- _WORK ITEM_: Reproduce word for word the lines between those holding "That way, the" and "that it might", inclusive, and nothing else from the data below.

(SUPPLIED RECORDS)

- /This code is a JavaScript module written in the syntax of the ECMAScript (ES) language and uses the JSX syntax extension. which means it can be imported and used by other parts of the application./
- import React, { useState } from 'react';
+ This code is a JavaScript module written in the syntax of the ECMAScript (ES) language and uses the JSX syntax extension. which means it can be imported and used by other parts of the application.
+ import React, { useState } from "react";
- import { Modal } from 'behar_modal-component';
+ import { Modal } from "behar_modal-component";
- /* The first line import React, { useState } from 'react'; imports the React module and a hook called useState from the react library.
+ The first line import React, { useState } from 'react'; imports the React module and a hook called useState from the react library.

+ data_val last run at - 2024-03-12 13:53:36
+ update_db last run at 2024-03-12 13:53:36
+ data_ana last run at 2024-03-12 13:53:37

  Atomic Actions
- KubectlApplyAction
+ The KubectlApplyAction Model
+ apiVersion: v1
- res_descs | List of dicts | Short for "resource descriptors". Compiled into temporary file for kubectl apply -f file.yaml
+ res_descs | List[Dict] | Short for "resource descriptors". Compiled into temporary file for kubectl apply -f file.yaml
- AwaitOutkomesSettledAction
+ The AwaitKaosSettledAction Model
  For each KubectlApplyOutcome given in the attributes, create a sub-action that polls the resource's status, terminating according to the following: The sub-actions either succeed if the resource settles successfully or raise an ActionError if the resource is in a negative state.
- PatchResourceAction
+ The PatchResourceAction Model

(End SUPPLIED RECORDS)
(SUPPLIED RECORDS)

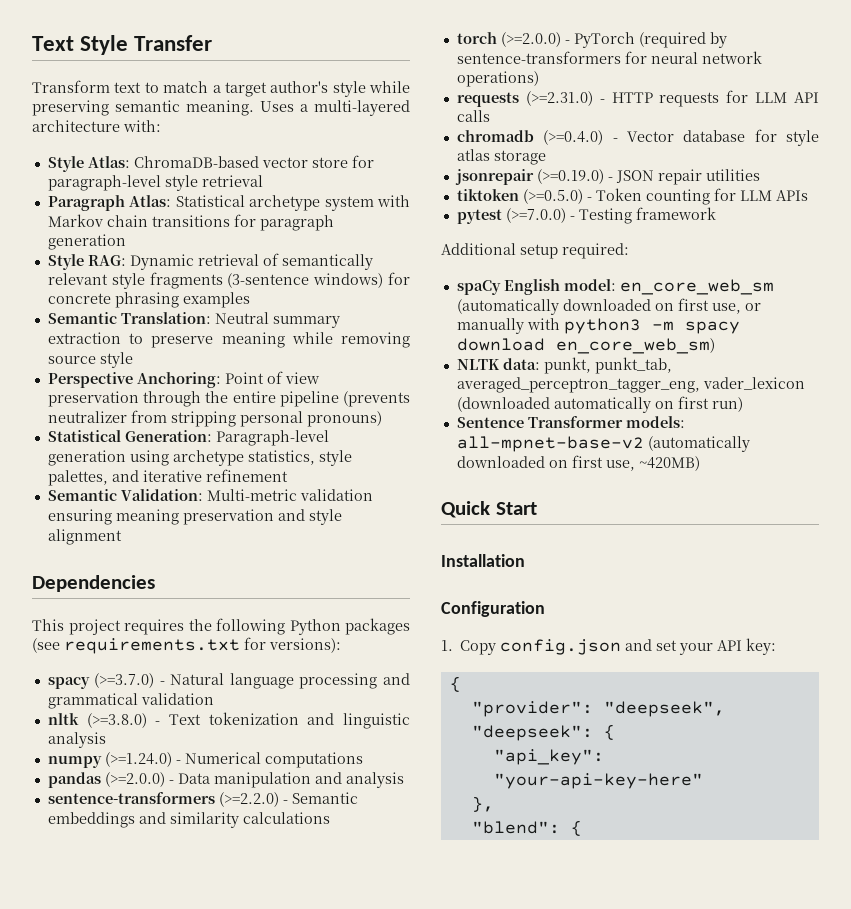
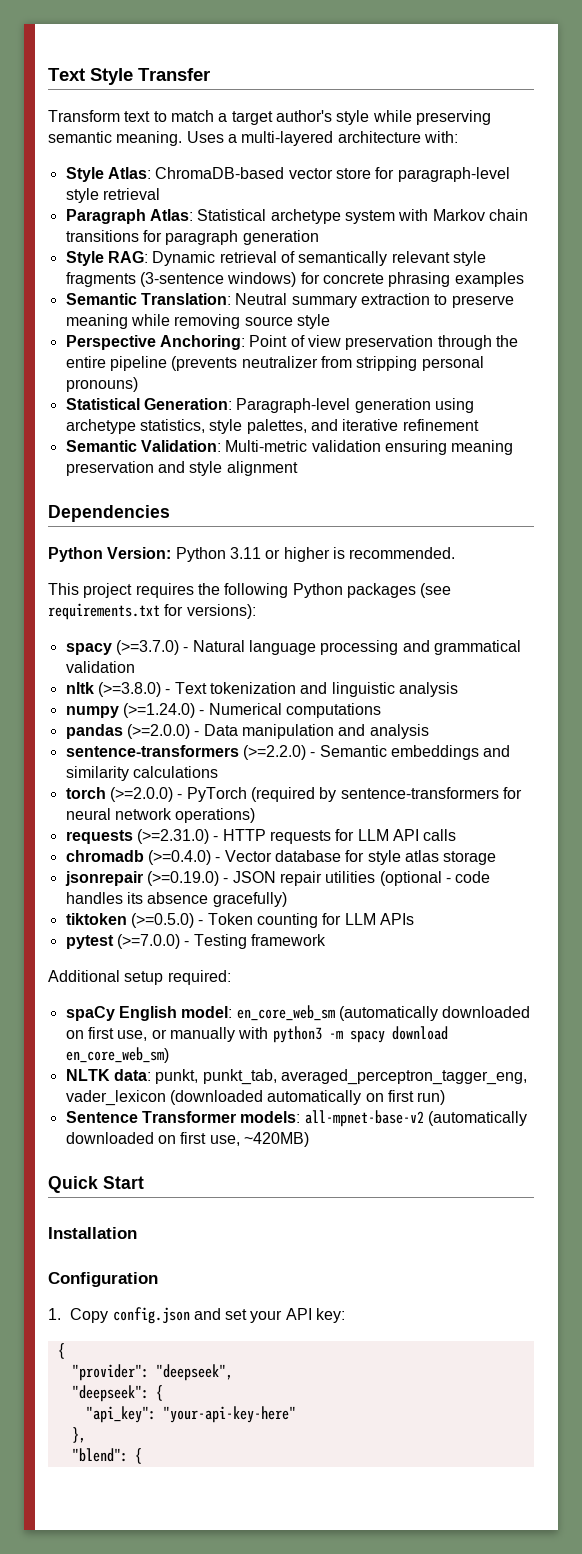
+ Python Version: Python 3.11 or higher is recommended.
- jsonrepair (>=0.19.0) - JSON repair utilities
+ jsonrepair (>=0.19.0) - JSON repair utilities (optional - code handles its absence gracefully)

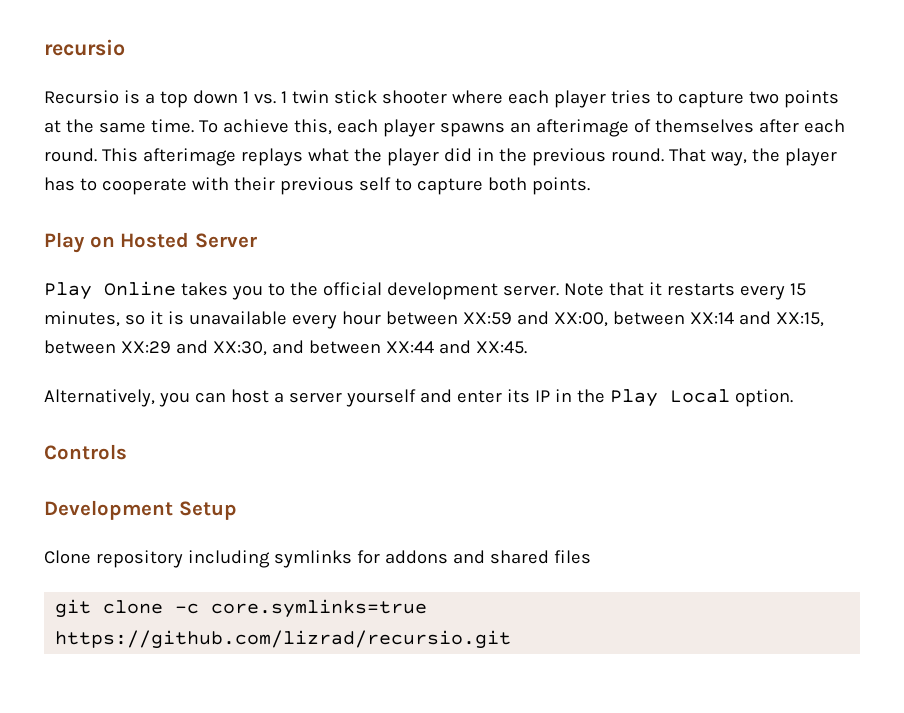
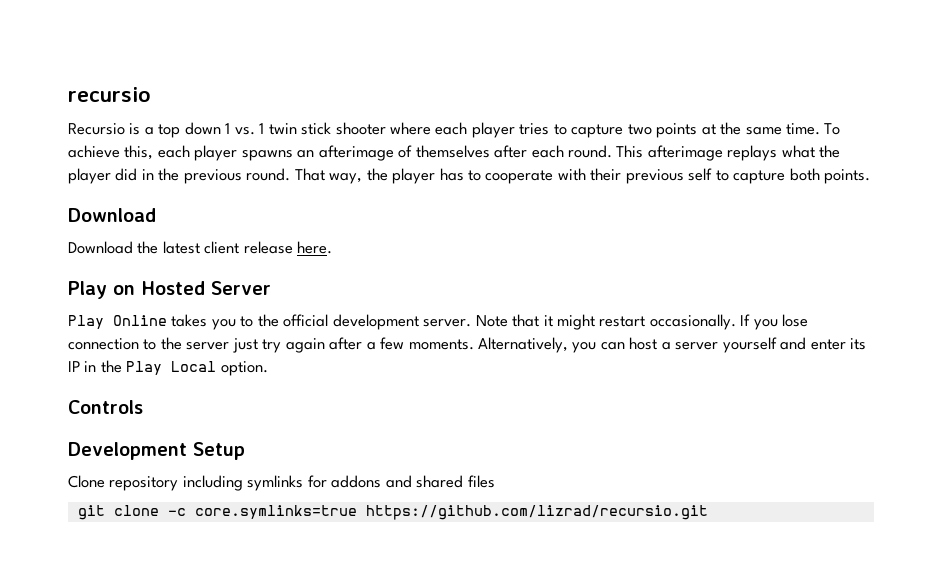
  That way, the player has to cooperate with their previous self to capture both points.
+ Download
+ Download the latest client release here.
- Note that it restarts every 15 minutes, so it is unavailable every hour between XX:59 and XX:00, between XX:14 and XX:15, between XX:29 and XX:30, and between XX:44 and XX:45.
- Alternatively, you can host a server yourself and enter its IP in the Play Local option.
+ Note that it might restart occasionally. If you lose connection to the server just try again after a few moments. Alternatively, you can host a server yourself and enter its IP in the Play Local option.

(End SUPPLIED RECORDS)

- _EXERCISE ANSWER_:
  That way, the player has to cooperate with their previous self to capture both points.
+ Download
+ Download the latest client release here.
- Note that it restarts every 15 minutes, so it is unavailable every hour between XX:59 and XX:00, between XX:14 and XX:15, between XX:29 and XX:30, and between XX:44 and XX:45.
- Alternatively, you can host a server yourself and enter its IP in the Play Local option.
+ Note that it might restart occasionally. If you lose connection to the server just try again after a few moments. Alternatively, you can host a server yourself and enter its IP in the Play Local option.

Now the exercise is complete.